They are not playing to win the most money. They are playing to win the most pots.

If we are being honest with ourselves, we all want to be winning as many pots as possible, all the time. There is a dopamine hit associated with winning a pot. It feels good to stack chips. This is the feeling we are looking for when we get off of work and head to the cardroom.

The only problem is that chasing this dragon will have us playing disjointed poker. We will call with mediocre hands preflop when we are out of position. We will make thin river calls that we know are close to hopeless. We will raise preflop with hands that are better folded.

We can usually catch ourselves falling into this trap. If we find ourselves looking at a borderline hand and always finding a way to play it, then we know we are biased towards playing.

The hard part is dealing with the FOMO. When we fold a borderline hand and see it would have hit the flop, we get enraged with ourselves. Anyone else would have played that hand! If you tell someone else in the cardroom about your fold, they will likely give you a hard time, too. They’re not there to fold preflop either.

How can you make sure you’re not playing to win pots as opposed to playing for money?

• Make sure that most of your speculative calls take place on the button or cutoff where at least position will be helping you.
• Think back on your sessions and pay attention to all the thin calls you made when you knew you were beat.
• Focus on playing more solid hands in position as a raiser.
• If it feels like you’re folding just a little too much, then that means you’re probably doing it right.

Most of the people you are playing against in the cardroom are not beating the rake. You do not want to be playing like them. You want your style to be either tighter than how they play, or more aggressive than how they play. A solid style is the easiest winning poker style to play because it combines both of these elements.

How can you identify if your opponents are playing to win pots as opposed to playing to win? This is where things get fun.

If you see someone cold calling preflop more than normal, then that is likely someone who cannot fold anything halfway decent preflop. Versus these players you want to value bet more. They will keep chasing the dragon of a huge river call where they catch you bluffing.

The spot to capitalize on these players is with three-betting. If they open any halfway decent hand because they do not want to fold, then you want to reraise them liberally. You do not need a premium hand to do this. You just need a hand that beats the majority of their opening range.

If you keep reraising the same player at a certain point, they will take it personally. Most grown men especially do not take kindly to being bullied consistently.
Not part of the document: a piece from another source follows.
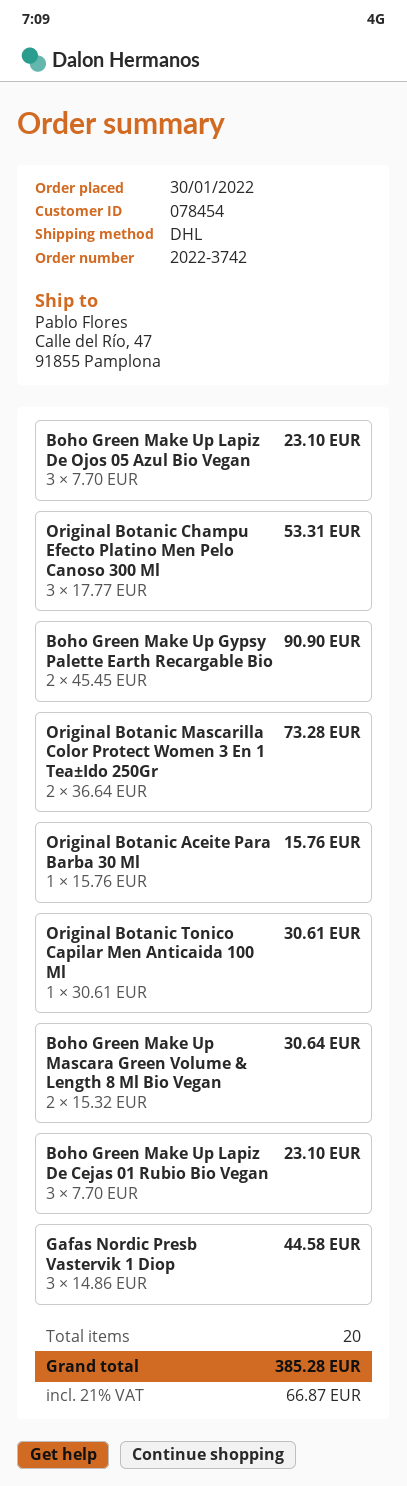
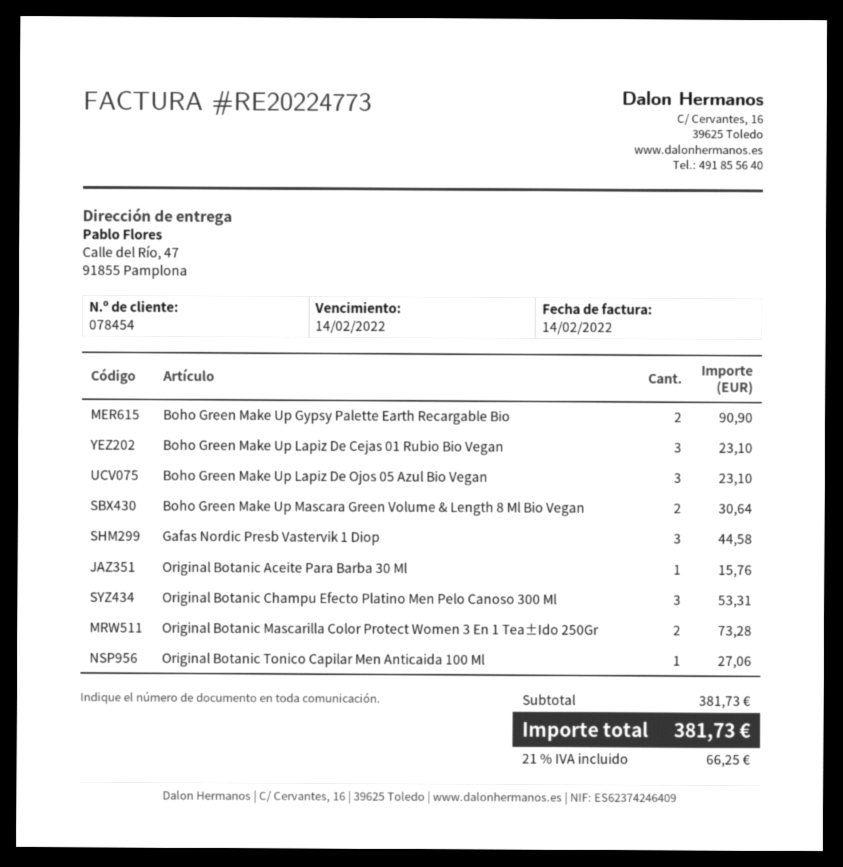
Original Botanic Tonico Capilar Men Anticaida 100 Ml: 1 for 30.61 -> 1 for 27.06
tax: 21% = 66.87 -> 21% = 66.25
total: 385.28 -> 381.73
At a certain point, they will decide they are going to call you down with any kind of mediocre pair. This is when you strike. This is when you triple barrel top pair for three streets.

Another person you can take advantage of is the player who has to be in every multiway pot due to “pot odds.” They’re not actually sure what pot odds mean, but it gives them an excuse to see the flop.

These players will hit some kind of pair on the flop and always call the first bet. They’re hoping you shut down on the turn and river. They likely have never flopped a pair before and folded to the first bet. This allows you to exploit them.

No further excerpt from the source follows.